_Work to complete_
Reproduce every record exactly as it appears, but not the pictures.

*** Dataset extract ***

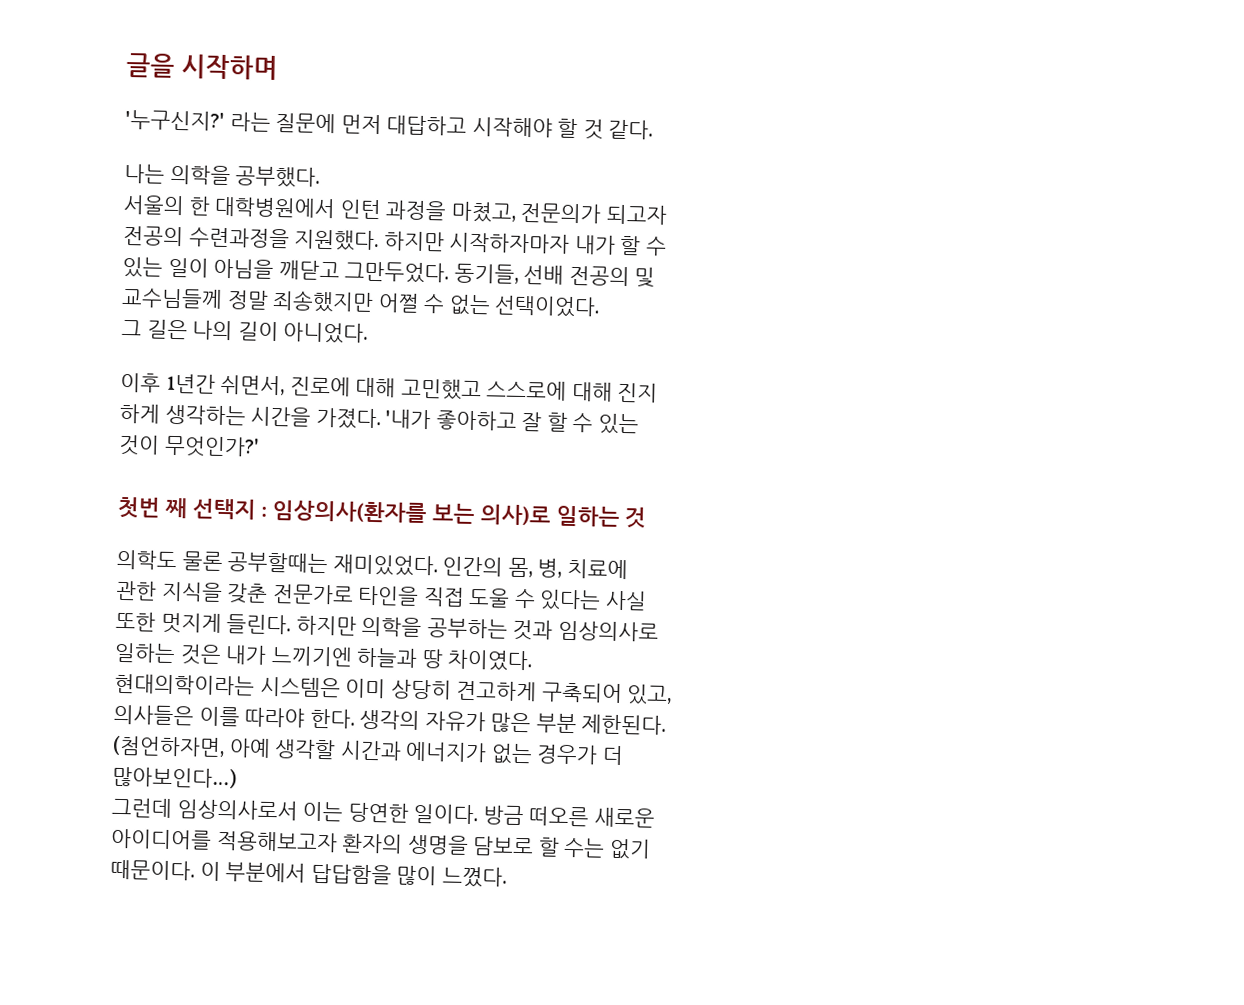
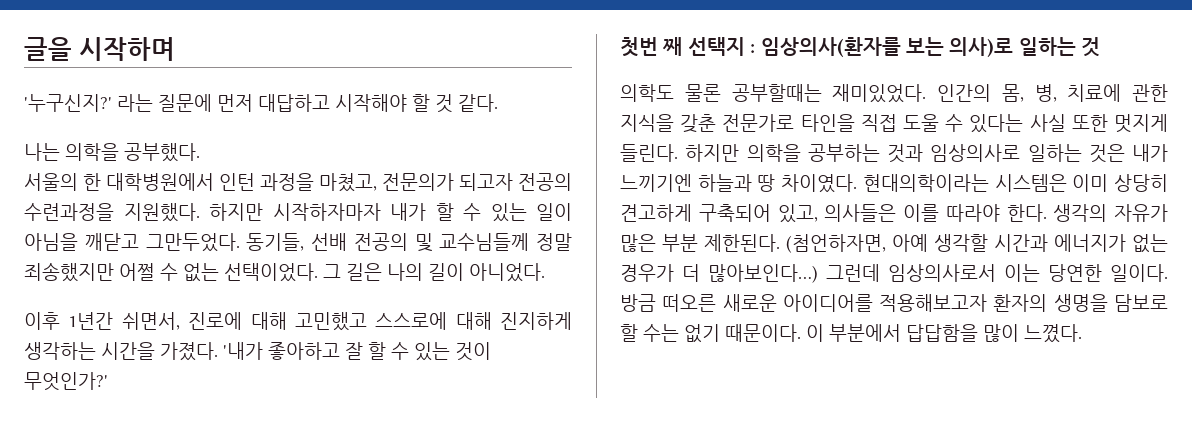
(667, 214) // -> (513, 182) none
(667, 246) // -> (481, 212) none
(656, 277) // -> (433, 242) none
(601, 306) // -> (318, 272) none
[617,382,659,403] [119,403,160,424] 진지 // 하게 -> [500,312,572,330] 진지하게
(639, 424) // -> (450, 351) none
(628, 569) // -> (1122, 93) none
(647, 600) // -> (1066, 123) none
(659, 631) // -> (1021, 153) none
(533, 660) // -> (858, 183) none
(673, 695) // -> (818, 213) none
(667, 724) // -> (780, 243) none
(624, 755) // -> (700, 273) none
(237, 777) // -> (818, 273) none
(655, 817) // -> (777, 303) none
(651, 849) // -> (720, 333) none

*** End of Dataset extract ***

_Task result_
(667, 214) // -> (513, 182) none
(667, 246) // -> (481, 212) none
(656, 277) // -> (433, 242) none
(601, 306) // -> (318, 272) none
[617,382,659,403] [119,403,160,424] 진지 // 하게 -> [500,312,572,330] 진지하게
(639, 424) // -> (450, 351) none
(628, 569) // -> (1122, 93) none
(647, 600) // -> (1066, 123) none
(659, 631) // -> (1021, 153) none
(533, 660) // -> (858, 183) none
(673, 695) // -> (818, 213) none
(667, 724) // -> (780, 243) none
(624, 755) // -> (700, 273) none
(237, 777) // -> (818, 273) none
(655, 817) // -> (777, 303) none
(651, 849) // -> (720, 333) none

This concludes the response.